During 2019 this fund supported six Welsh film, theatre and dance artists and arts organisations to travel to countries across Sub-Saharan Africa. The countries they visited included Ghana, Kenya, Nigeria, Senegal, South Africa and Tanzania.
The visits helped to strengthen existing relationships between Welsh and Sub-Saharan Africa artists and arts organisations, to forge new connections and to promote understanding of the arts sector in Wales and Sub Saharan Africa.
In total 55 meetings took place across the six trips, with 85 new connections.
Many of these connections continue, new projects are being planned or already underway and there are many future possibilities.
Find out more about the projects
Cardiff Dance Festival: Senegal
In June 2019 Chris Ricketts from Cardiff Dance Festival travelled to Senegal to learn more about the dance scene in West Africa, its cross-sectoral influences and how these could enrich a choreographic lab and residency. He also met with potential collaborative partners and met with artists and choreographers that might take part in the choreographic lab and residency, either in their home nation or Wales.
The visit will help to shape the programme for Cardiff Dance Festival, which brings together dancers from around the world to perform at venues across Cardiff.
Griot Creative: Kenya
In March 2019 Hywel George from Cardiff based Griot Creative, an ethical film production and communications consultancy, visited Kenya. While there he learnt more about the creative sector, enhanced his knowledge of the country, and developed workshop ideas with partners and Kenyan artists: Babu Gee Omoisi Omong'are and MC Miggy Echambioni.
Griot Creative and their partners continue to pursue other film and media projects, including a new green impact investment opportunity that will create a sustainable model of development funding in Kenya. They also hope develop a musical collaboration project with their Kenyan partners,
Hide Productions: Nigeria
In spring 2019, Paul Whittaker and Tamsin Griffiths from Hide Productions travelled to Nigeria to learn more about the arts and education sector, Nigerian theatre and storytelling culture, and also to share their expertise and forge new connections with potential collaborators.

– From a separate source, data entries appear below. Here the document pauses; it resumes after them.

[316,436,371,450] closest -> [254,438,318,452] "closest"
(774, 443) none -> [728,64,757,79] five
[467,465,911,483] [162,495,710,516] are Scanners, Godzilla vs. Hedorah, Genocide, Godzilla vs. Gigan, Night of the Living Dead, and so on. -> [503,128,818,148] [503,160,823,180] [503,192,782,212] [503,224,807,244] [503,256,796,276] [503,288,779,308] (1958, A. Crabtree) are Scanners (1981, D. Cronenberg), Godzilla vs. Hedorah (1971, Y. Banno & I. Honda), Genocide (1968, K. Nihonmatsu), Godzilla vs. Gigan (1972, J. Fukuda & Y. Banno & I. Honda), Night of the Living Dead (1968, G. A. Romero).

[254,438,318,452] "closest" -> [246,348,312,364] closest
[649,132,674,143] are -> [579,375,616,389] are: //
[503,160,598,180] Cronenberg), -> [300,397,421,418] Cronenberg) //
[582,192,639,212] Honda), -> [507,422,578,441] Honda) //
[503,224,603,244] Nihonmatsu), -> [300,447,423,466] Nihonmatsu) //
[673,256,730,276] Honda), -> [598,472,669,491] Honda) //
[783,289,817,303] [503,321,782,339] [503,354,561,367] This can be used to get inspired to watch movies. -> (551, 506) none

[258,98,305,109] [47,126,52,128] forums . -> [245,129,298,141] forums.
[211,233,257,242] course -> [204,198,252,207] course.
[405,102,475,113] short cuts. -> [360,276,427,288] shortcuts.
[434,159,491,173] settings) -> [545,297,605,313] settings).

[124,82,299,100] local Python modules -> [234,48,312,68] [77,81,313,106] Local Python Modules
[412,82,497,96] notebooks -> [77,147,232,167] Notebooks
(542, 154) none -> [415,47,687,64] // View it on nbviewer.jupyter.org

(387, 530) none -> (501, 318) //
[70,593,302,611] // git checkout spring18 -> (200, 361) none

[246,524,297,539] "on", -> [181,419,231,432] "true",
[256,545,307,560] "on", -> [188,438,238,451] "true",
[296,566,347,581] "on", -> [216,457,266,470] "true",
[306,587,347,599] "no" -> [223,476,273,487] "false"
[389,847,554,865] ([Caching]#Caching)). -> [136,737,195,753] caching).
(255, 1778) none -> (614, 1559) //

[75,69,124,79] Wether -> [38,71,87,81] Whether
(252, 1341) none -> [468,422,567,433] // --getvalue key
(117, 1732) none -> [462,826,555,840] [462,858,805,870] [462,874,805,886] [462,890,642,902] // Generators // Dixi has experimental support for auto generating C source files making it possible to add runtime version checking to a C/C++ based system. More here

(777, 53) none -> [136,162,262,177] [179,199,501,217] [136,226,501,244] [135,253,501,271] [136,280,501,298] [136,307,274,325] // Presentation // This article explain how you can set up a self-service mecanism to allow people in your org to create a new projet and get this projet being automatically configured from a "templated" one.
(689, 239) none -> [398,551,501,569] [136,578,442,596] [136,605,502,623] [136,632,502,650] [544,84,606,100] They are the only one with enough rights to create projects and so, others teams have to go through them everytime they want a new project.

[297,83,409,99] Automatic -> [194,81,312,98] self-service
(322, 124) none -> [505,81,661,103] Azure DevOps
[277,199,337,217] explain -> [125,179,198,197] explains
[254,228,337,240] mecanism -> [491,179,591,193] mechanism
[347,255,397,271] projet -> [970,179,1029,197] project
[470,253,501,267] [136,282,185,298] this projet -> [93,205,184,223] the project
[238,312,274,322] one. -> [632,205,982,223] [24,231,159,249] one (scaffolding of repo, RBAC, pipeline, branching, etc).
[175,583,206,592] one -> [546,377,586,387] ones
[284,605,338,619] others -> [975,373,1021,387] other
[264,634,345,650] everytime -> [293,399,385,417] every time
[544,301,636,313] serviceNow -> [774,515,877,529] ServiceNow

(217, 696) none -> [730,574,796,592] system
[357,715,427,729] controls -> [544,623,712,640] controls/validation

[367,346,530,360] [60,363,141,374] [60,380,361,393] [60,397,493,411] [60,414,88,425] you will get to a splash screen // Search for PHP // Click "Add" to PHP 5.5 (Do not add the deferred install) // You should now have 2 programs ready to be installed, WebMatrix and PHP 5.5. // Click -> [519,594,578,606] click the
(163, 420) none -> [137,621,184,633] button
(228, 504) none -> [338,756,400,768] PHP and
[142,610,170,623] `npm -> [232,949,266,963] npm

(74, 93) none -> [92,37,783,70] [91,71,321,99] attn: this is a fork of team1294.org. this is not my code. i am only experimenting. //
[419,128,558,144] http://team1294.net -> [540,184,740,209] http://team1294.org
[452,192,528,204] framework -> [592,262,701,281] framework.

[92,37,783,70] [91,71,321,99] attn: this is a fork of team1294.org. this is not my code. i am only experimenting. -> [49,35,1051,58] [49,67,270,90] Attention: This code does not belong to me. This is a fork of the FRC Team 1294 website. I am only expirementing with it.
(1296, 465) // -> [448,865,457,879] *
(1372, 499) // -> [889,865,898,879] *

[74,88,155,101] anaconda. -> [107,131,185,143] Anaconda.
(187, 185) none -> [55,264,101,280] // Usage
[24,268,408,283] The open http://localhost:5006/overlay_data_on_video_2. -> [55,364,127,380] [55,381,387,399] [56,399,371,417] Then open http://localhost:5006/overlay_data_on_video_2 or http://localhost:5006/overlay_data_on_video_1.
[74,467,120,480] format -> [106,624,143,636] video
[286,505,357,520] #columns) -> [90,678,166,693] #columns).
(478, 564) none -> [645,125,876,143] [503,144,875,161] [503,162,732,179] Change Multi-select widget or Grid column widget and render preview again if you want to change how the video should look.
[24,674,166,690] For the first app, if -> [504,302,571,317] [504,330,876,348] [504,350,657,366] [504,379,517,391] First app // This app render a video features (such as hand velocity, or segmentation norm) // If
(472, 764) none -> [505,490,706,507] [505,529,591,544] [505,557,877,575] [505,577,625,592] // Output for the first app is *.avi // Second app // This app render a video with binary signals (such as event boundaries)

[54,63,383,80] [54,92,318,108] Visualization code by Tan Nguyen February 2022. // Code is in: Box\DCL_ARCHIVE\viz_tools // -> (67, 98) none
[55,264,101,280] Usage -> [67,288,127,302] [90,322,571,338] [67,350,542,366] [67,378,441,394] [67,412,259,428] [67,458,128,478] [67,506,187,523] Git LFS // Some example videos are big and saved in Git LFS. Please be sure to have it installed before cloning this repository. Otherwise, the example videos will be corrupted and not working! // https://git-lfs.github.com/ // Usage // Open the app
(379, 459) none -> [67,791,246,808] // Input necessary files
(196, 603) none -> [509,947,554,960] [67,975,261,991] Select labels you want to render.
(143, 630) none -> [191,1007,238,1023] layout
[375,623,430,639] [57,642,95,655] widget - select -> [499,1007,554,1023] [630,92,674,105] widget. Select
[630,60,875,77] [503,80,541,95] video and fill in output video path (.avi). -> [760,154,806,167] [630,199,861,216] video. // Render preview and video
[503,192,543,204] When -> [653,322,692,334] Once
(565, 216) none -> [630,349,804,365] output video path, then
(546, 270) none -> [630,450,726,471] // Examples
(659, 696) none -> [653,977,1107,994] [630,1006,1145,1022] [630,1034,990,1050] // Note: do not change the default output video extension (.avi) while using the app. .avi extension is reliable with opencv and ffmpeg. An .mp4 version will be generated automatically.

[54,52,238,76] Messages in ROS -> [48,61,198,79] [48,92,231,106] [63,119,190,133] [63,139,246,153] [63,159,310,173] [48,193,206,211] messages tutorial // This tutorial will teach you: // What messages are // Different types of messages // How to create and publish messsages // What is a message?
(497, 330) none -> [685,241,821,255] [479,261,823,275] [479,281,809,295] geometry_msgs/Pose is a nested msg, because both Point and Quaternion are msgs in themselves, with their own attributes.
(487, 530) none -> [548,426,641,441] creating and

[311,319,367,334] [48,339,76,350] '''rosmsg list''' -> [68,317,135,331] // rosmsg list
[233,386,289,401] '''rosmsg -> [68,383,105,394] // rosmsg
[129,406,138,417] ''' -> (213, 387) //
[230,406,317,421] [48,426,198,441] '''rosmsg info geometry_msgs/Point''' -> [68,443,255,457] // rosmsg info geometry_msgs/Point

While in Nigeria they worked with Letterworks, a drama and storytelling organisation that offer creative writing and reading skill tutoring to children, young people and adults to help them tell their stories powerfully and effectively. They led a creative writing and physical movement workshop for children, and delivered youth drama training to Letterworks staff
Tamsin and Paul are hoping to work with Letterworks on a new project with young people in Nigeria.
Jukebox Collective: Ghana
Jukebox is a creative company based in Cardiff that delivers street dance education, performance and consultancy.
Jukebox were drawn to Accra, the capital of Ghana, because of its dramatic diversity and energy and wanted to meet potential collaborators, reconnect with existing contacts and create more connections between Wales and Africa.
They also wanted to explore the inclusion of a range of African dance styles and concepts into their work. They would like to stimulate a growing interest in Afrobeat and African dance in Wales and raise more awareness in Ghana about the cultural and creative developments in Wales.
They also aimed to challenge obstacles, such as obstructive immigration arrangements and visa requirements, that prevent dancers from Africa from travelling out of the continent and thus improving their craft.
While in Accra they met with over 15 individuals and organisations, that will enrich both sides and to make cross-pollination between cultures possible.
Sarah Argent and Kevin Lewis: South Africa
Sarah Argent and Kevin Lewis, based in Cardiff, are leading practitioners of theatre for babies and children. They visited South Africa to spend time with Play Africa, a social enterprise which works with children, and other programmes like Drama for Life and Market Theatre Laboratory.
While in South Africa, they spent a week in Gauteng Province to lay the groundwork for setting up an international project with ASSITEJ South Africa, part of the International Association of Theatre for Children and Young People. The project will help to develop early years’ theatre and theatre for babies and enable practitioners to use their combined skills and expertise to mentor the next generation of theatre makers and to help them develop their practice.
Watch Africa Cymru: Tanzania and Kenya
Watch Africa Cymru is Wales’ annual African Film festival. In 2019, Watch Africa Cymru visited Kenya, and Tanzania to meet with their partners to develop a collaborative project called Safari Tatu which means three journeys in English.
Funded by the Welsh Government’s Wales for Africa Programme, Safari Tatu is a youth-led collaborative film production exploring what ‘coming of age’ can mean in Kenya, Tanzania and Wales. Working with Zanzibar International Film Festival in Tanzania and Tuwatch Sinema in Kenya, they are training young people to produce three short films which will be made into a feature-length film exploring the similarities and differences in how young people in different places undertake their journeys into adulthood.